Su figura rellenita salió disparada por encima de las cabezas de los demás y movió los brazos como si éstos fuesen las aspas de un molino. Si es que aquella persona era Hsu. Lo cierto es que no era posible determinarlo con exactitud. A través de los visores de espejos apenas podían identificarse los rostros, sólo la forma marcada sobre el blindaje del pecho desvelaba la identidad del portador.

—Adelante —rió Julian—. ¡Atreveos!

Chambers tomó impulso, realizó una serie de torpes saltos, salió disparada de nuevo hacia lo alto y giró sobre sí misma, ebria de alegría. Pero el giro le hizo perder el equilibro y cayó al suelo en una especie de vuelo de descenso meditabundo. No supo hacer otra cosa más que romper a reír tontamente, mientras caía con suavidad sentada sobre el trasero. Maravillada, permaneció allí, dispuesta a disfrutar de aquel espectáculo surrealista que se ofrecía a sus ojos. Al cabo de unos pocos segundos, todo el grupo de recién llegados se había transformado en una horda de chicos de primaria, compañeros de colegio en medio de un enorme alboroto. Evelyn Chambers se puso en pie por sí misma.

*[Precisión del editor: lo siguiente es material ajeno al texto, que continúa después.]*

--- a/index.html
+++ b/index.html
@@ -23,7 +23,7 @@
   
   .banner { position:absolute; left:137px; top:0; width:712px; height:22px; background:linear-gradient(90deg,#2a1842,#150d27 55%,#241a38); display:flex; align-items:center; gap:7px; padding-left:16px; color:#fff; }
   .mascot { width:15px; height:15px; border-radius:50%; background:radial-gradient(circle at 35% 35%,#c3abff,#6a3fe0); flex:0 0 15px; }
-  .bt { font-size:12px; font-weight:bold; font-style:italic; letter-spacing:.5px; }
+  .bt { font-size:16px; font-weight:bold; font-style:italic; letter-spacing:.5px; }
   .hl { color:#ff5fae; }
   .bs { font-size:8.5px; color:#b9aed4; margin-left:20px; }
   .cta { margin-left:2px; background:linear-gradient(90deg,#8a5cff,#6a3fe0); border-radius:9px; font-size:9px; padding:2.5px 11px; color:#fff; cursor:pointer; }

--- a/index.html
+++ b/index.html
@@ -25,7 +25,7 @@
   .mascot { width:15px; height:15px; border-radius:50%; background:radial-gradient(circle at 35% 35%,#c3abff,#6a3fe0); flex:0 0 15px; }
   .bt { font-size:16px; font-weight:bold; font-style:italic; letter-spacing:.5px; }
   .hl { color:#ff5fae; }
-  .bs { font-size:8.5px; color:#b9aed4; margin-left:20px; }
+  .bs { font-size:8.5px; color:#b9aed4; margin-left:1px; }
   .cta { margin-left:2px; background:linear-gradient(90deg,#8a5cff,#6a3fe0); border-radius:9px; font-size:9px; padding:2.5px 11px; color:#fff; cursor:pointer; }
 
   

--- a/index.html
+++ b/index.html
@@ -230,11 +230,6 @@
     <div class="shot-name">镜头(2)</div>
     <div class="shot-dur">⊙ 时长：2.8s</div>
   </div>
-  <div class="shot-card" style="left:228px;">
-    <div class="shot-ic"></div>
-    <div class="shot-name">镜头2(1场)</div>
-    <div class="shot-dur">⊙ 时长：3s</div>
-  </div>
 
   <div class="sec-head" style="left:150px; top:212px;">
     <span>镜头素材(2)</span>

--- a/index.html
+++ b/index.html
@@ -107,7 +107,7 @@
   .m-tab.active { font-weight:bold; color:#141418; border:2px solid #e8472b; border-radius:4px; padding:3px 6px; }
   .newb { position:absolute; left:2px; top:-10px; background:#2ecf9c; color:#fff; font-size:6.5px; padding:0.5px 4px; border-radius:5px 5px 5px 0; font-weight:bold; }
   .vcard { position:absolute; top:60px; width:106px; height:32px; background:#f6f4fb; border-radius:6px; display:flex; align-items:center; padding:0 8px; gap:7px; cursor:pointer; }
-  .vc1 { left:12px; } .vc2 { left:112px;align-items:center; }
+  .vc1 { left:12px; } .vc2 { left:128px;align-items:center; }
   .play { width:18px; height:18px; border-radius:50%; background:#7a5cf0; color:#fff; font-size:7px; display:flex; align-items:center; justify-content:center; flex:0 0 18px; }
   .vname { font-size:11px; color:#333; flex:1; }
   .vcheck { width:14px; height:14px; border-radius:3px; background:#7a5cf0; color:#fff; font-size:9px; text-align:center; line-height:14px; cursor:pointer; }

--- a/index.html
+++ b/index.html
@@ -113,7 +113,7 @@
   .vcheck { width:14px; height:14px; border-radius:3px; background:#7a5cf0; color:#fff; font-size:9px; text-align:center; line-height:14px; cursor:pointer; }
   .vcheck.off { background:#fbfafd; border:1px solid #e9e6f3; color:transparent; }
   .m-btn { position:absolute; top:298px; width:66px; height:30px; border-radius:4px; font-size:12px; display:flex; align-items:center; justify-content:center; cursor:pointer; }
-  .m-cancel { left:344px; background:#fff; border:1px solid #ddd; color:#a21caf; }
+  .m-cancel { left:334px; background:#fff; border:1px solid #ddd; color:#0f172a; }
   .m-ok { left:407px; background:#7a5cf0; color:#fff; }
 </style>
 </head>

—Bien, muy bien —los alabó Julian—. El ballet Bolshói no es más que un hatajo de torpes en comparación con vosotros, pero ahora tenemos que interrumpir temporalmente la sesión de ejercicios. Tenemos que irnos al hotel, así que prestad atención a Nina y a Peter.

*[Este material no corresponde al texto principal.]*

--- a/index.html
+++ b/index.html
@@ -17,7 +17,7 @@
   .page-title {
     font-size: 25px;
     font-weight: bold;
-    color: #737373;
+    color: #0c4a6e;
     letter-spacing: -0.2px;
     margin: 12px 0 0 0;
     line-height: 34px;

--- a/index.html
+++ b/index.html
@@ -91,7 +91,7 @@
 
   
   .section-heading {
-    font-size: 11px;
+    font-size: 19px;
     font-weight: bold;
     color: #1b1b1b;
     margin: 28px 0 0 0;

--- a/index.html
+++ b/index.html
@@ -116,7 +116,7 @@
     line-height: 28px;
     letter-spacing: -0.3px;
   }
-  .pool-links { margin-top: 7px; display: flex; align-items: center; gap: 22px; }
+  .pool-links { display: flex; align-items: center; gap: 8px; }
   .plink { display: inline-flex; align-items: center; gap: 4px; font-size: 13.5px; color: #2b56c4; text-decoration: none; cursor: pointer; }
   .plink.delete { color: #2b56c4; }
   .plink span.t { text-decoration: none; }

Fue como si hubiera emitido por una frecuencia equivocada. Con la terquedad de unos críos a los que acaban de llamar para comer, se hicieron bastante de rogar, fueron acercándose con cuentagotas y agrupándose en torno a sus guías. La algarabía dio paso a una imagen de secta secreta; tal y como se los veía allí, parecían buscadores del Grial ante el panorama de unos castillos voladores. Chambers dejó vagar la mirada. De la base no había ni rastro. Sólo la plataforma de la estación descollaba, imponente, hacia el interior del aeródromo, erigida sobre unos pilares de quince metros de altura, tal y como les había explicado Hedegaard. Unas escaleras de metal y un ascensor abierto llevaban hasta los andenes, los tanques esféricos se apilaban por todas partes. Se veían dos manipuladores agazapados como aves jurásicas y unas máquinas semejantes a abejorros que estaban situadas de cara a las plataformas de carga. Chambers supuso que su tarea consistía en recoger la carga que les entregaban los manipuladores y viceversa, según si las mercancías debían ser despachadas o colocadas sobre las vías.